In the records below, find the line with "[511,259,569,278] .lines) ->" and the line with "[1191,171,1383,190] [864,196,1016,215] script"; return exactly those lines and every line between them.

== PROVIDED RECORDS

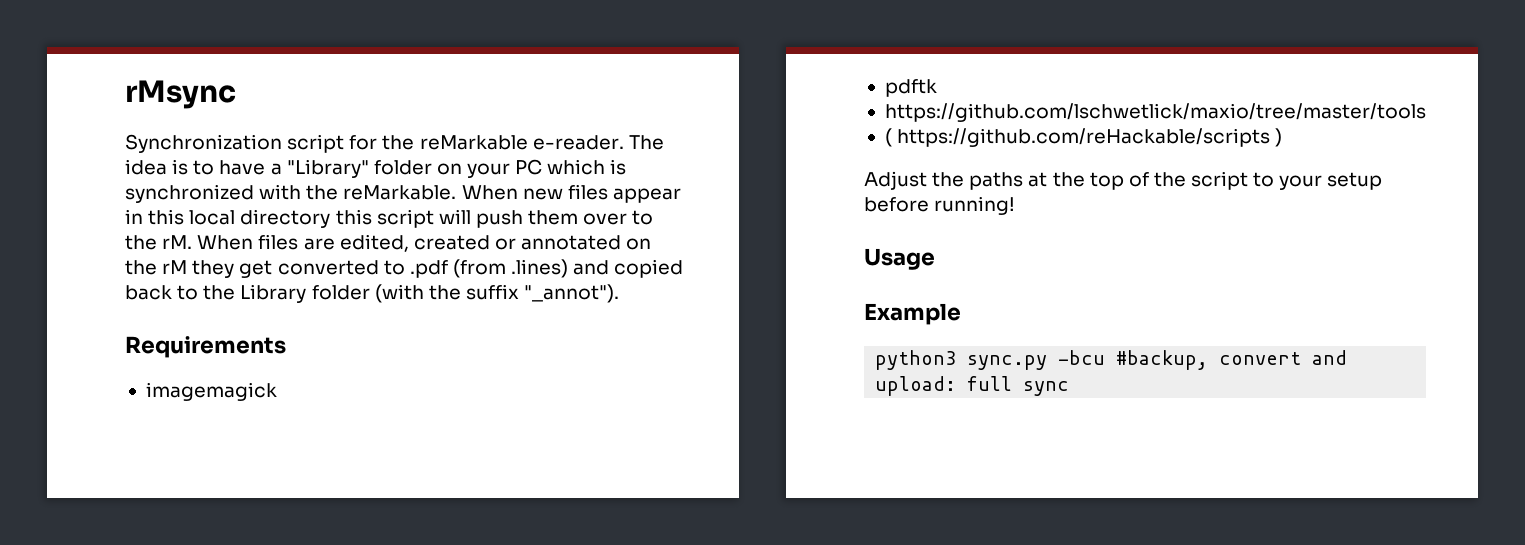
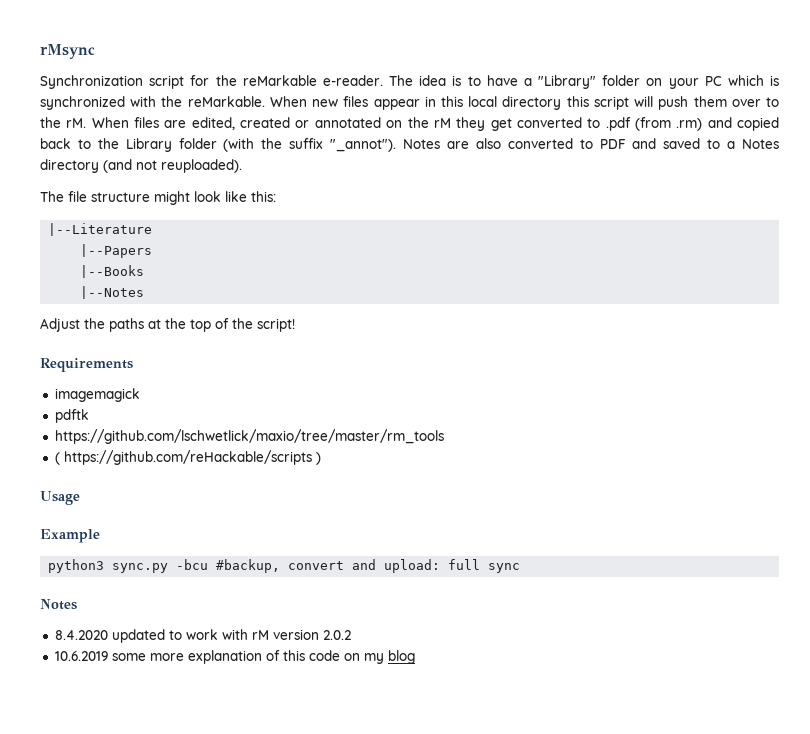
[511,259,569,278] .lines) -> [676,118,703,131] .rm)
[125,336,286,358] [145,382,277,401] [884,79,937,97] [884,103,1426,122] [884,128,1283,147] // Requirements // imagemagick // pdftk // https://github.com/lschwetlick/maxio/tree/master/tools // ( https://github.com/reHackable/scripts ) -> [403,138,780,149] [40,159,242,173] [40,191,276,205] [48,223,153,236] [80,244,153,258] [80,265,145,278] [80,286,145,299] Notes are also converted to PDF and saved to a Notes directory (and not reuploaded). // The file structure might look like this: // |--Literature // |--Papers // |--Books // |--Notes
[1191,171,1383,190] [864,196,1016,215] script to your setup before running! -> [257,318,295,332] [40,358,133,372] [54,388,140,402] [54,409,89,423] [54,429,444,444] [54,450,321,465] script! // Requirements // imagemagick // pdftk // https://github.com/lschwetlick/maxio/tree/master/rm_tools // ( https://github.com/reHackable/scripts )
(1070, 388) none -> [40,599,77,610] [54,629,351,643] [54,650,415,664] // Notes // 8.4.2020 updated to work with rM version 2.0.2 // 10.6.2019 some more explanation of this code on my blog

====
== PROVIDED RECORDS

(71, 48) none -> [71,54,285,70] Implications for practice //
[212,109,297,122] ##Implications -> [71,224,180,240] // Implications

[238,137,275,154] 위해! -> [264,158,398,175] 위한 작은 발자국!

====

→ **TASK ANSWER**
[511,259,569,278] .lines) -> [676,118,703,131] .rm)
[125,336,286,358] [145,382,277,401] [884,79,937,97] [884,103,1426,122] [884,128,1283,147] // Requirements // imagemagick // pdftk // https://github.com/lschwetlick/maxio/tree/master/tools // ( https://github.com/reHackable/scripts ) -> [403,138,780,149] [40,159,242,173] [40,191,276,205] [48,223,153,236] [80,244,153,258] [80,265,145,278] [80,286,145,299] Notes are also converted to PDF and saved to a Notes directory (and not reuploaded). // The file structure might look like this: // |--Literature // |--Papers // |--Books // |--Notes
[1191,171,1383,190] [864,196,1016,215] script to your setup before running! -> [257,318,295,332] [40,358,133,372] [54,388,140,402] [54,409,89,423] [54,429,444,444] [54,450,321,465] script! // Requirements // imagemagick // pdftk // https://github.com/lschwetlick/maxio/tree/master/rm_tools // ( https://github.com/reHackable/scripts )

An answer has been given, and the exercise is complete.